À medida que as alterações climáticas e a escassez de água se tornam questões cada vez mais urgentes em todo o mundo, os governos estão a recorrer a novas opções para garantir o abastecimento adequado de água - incluindo a transformação de resíduos de esgotos em água potável. E se estiver na Califórnia, a água poderá em breve sair da torneira da sua cozinha.
Este mês, o Conselho de Controlo dos Recursos Hídricos do Estado votou a favor da possibilidade de as empresas de água bombearem águas residuais tratadas para as torneiras dos residentes no populoso estado, propenso à seca. Em comunicado, o conselho disse que a decisão daria à Califórnia "os padrões mais avançados da nação para o tratamento de águas residuais, de tal forma que o produto final cumpra ou exceda os padrões actuais de água potável".
"Este é um desenvolvimento empolgante nos esforços contínuos do estado para encontrar soluções inovadoras para os desafios do clima extremo impulsionado pelas mudanças climáticas", disse Joaquin Esquivel, presidente do conselho.
Os membros aprovaram por unanimidade os novos regulamentos, após anos de discussões e pouco antes do prazo estabelecido há seis anos para que o Estado adoptasse regulamentos para a reutilização de águas residuais até ao final de 2023. Depois de as novas regras serem finalizadas no próximo ano, as empresas de água poderão apresentar planos para projectos a aprovar pelo conselho.
As novas medidas pouparão energia e beneficiarão o ambiente, disse Esquivel, acrescentando que "estes regulamentos asseguram que a água produzida é não só segura, mas também mais pura do que muitas fontes de água potável em que actualmente confiamos".
"Reutilização potável indirecta"
Muitas pessoas já estão a beber águas residuais tratadas, disse Esquivel, segundo a Associated Press.
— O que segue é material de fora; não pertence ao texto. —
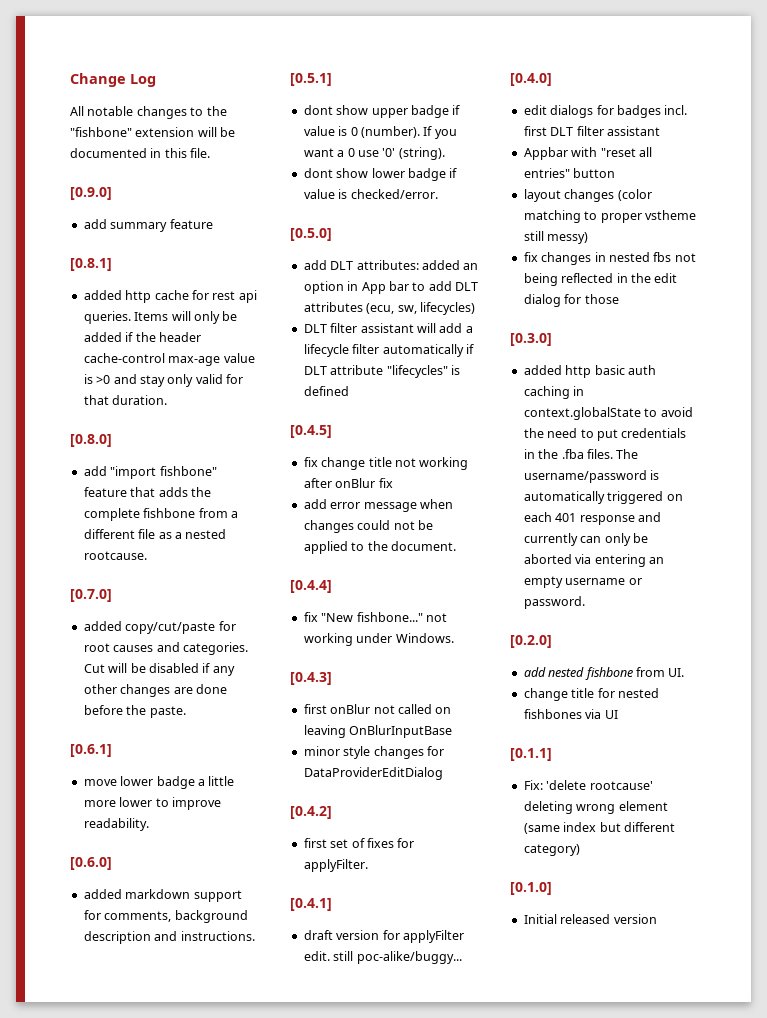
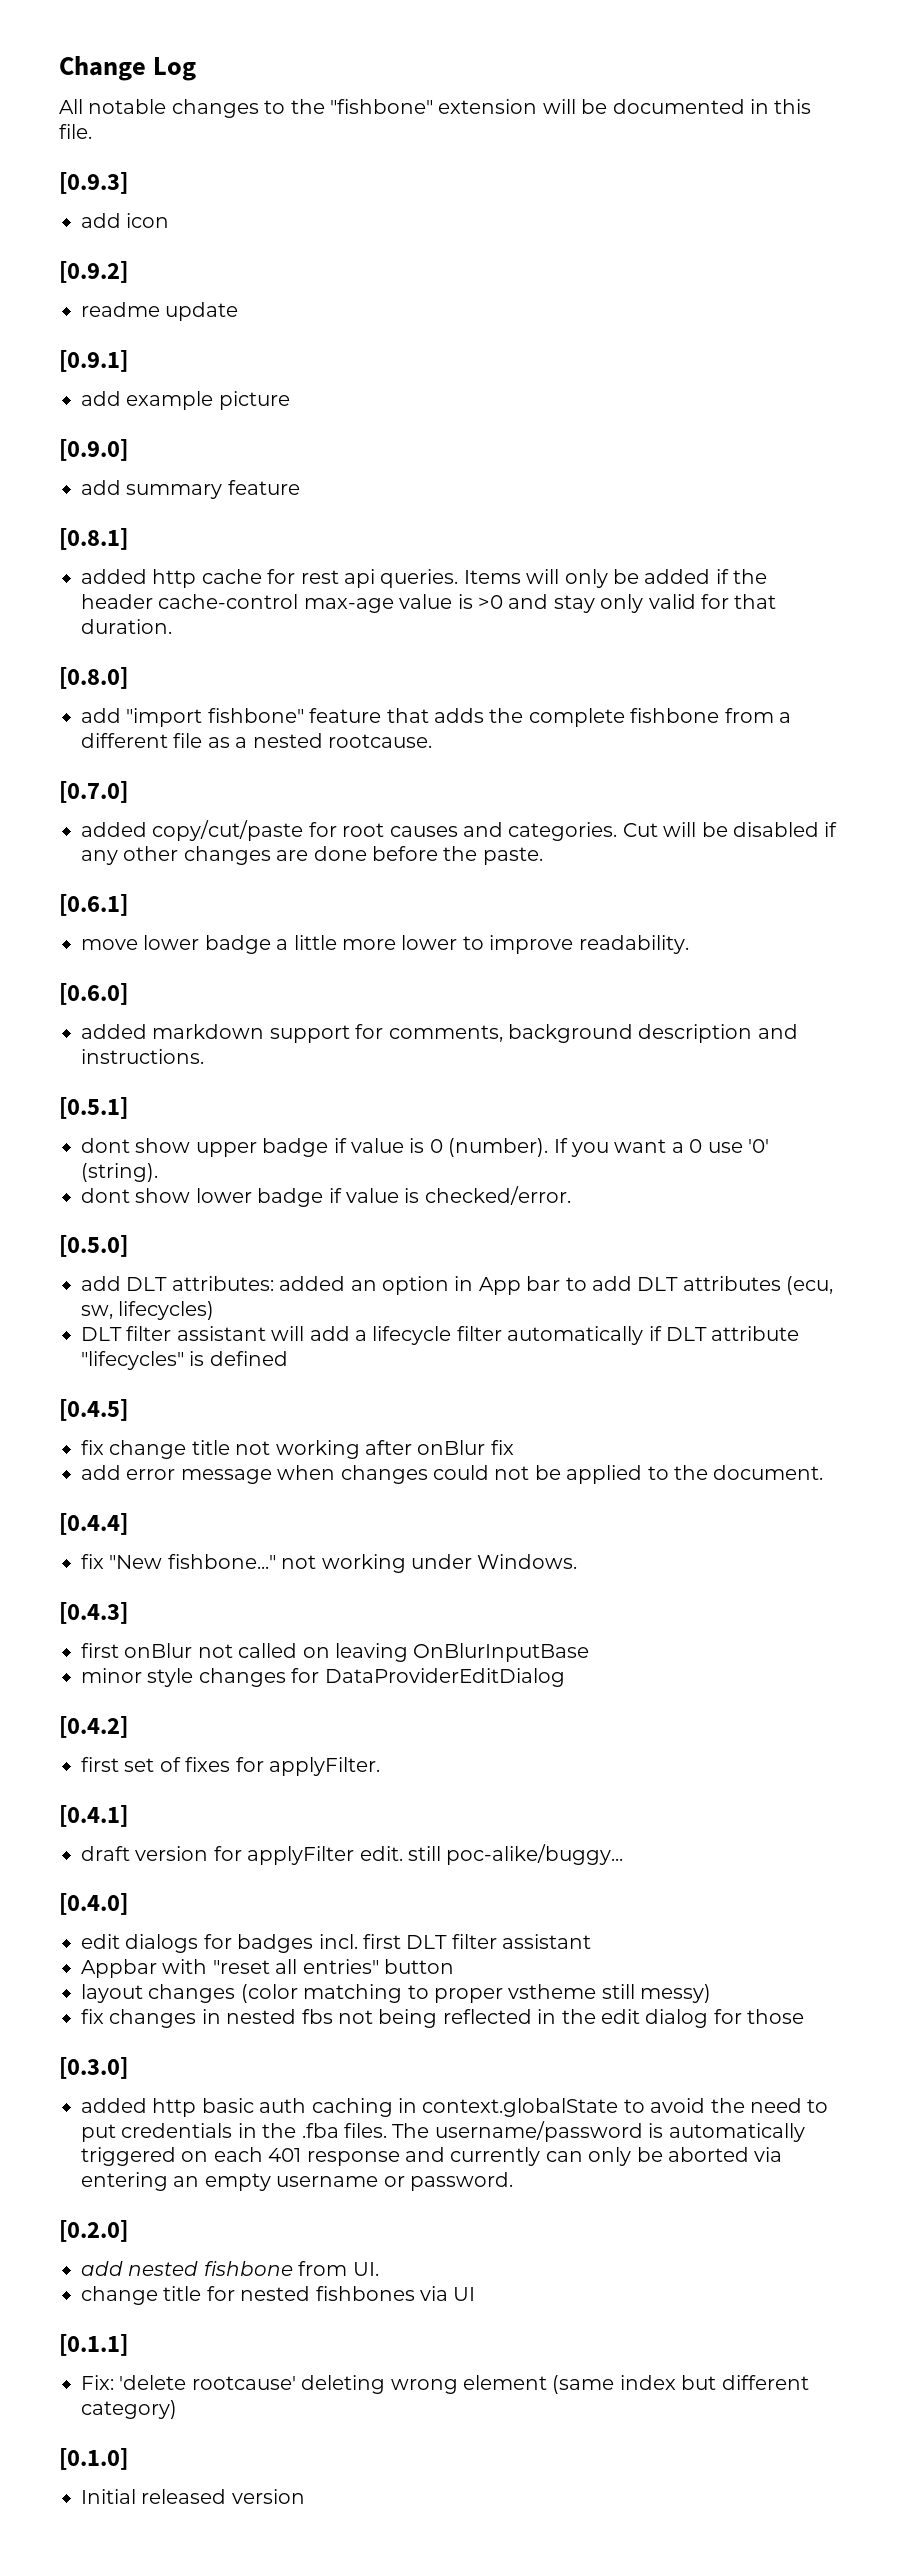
(211, 153) none -> [59,172,128,194] [81,213,170,228] [59,261,128,283] [81,302,239,321] [59,350,128,372] [81,391,290,410] // [0.9.3] // add icon // [0.9.2] // readme update // [0.9.1] // add example picture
O que existe agora são águas residuais tratadas pelo que é conhecido como "reutilização potável indirecta", um processo em que as águas residuais são lançadas em corpos de água naturais, como reservatórios e rios, antes de serem transformadas em água potável.
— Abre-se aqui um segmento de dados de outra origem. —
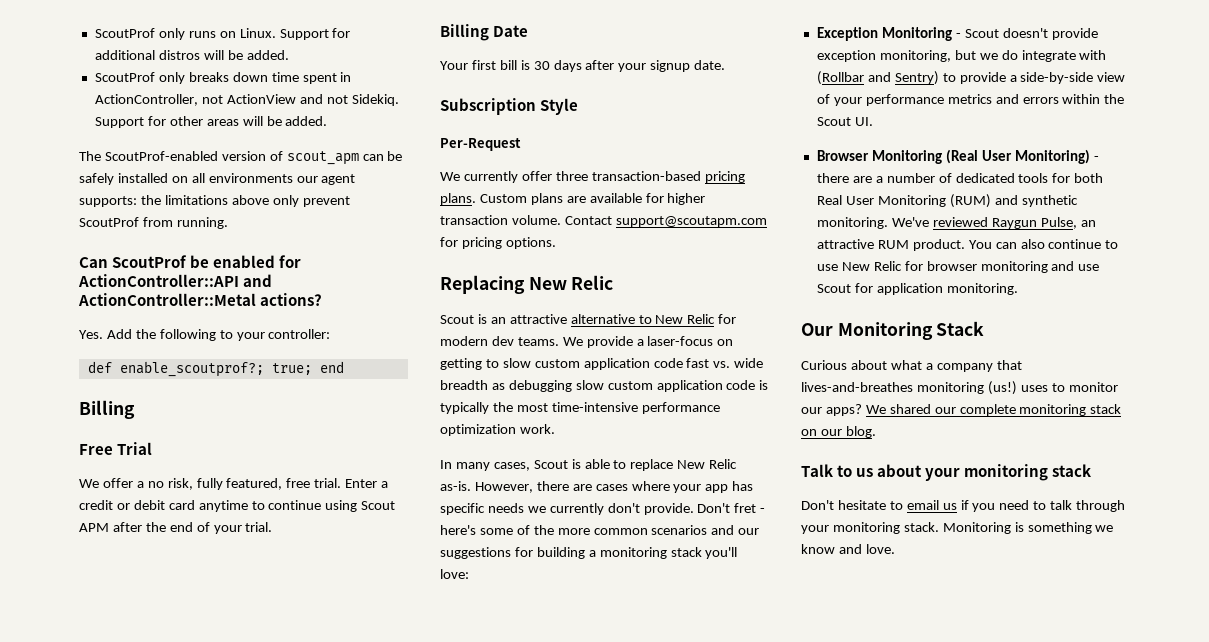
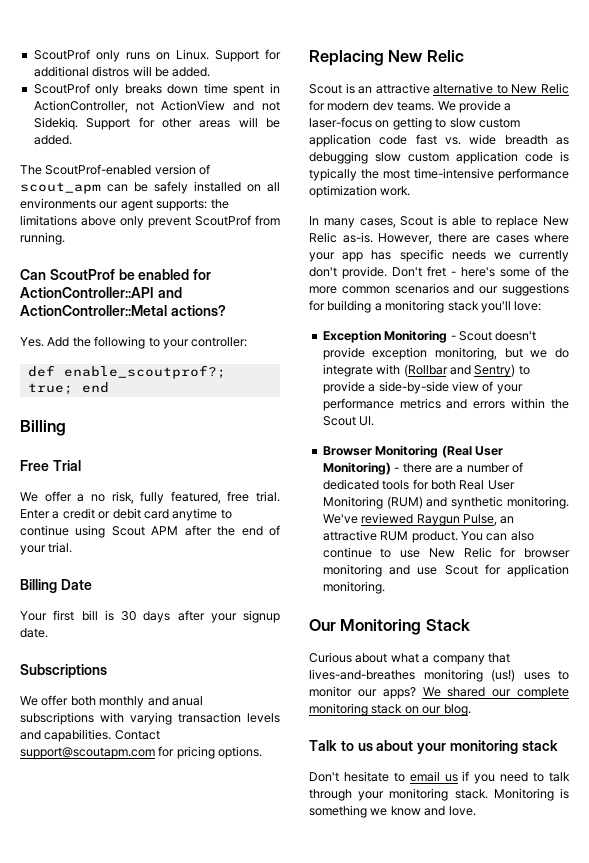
[440,98,579,115] [440,138,521,151] [440,171,745,183] [440,193,706,205] [440,215,561,225] Subscription Style // Per-Request // We currently offer three transaction-based pricing plans. Custom plans are available for higher transaction volume. -> [20,664,107,678] [20,695,203,708] [20,712,280,725] [20,729,112,742] Subscriptions // We offer both monthly and anual subscriptions with varying transaction levels and capabilities.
A recente votação deste mês permite esse tratamento.
De acordo com os novos regulamentos aprovados, cuja versão foi apresentada num documento de 62 páginas publicado no início deste ano, qualquer água reciclada desta forma deve ser submetida a pelo menos três processos de tratamento separados e será monitorizada e tratada para detecção de agentes patogénicos.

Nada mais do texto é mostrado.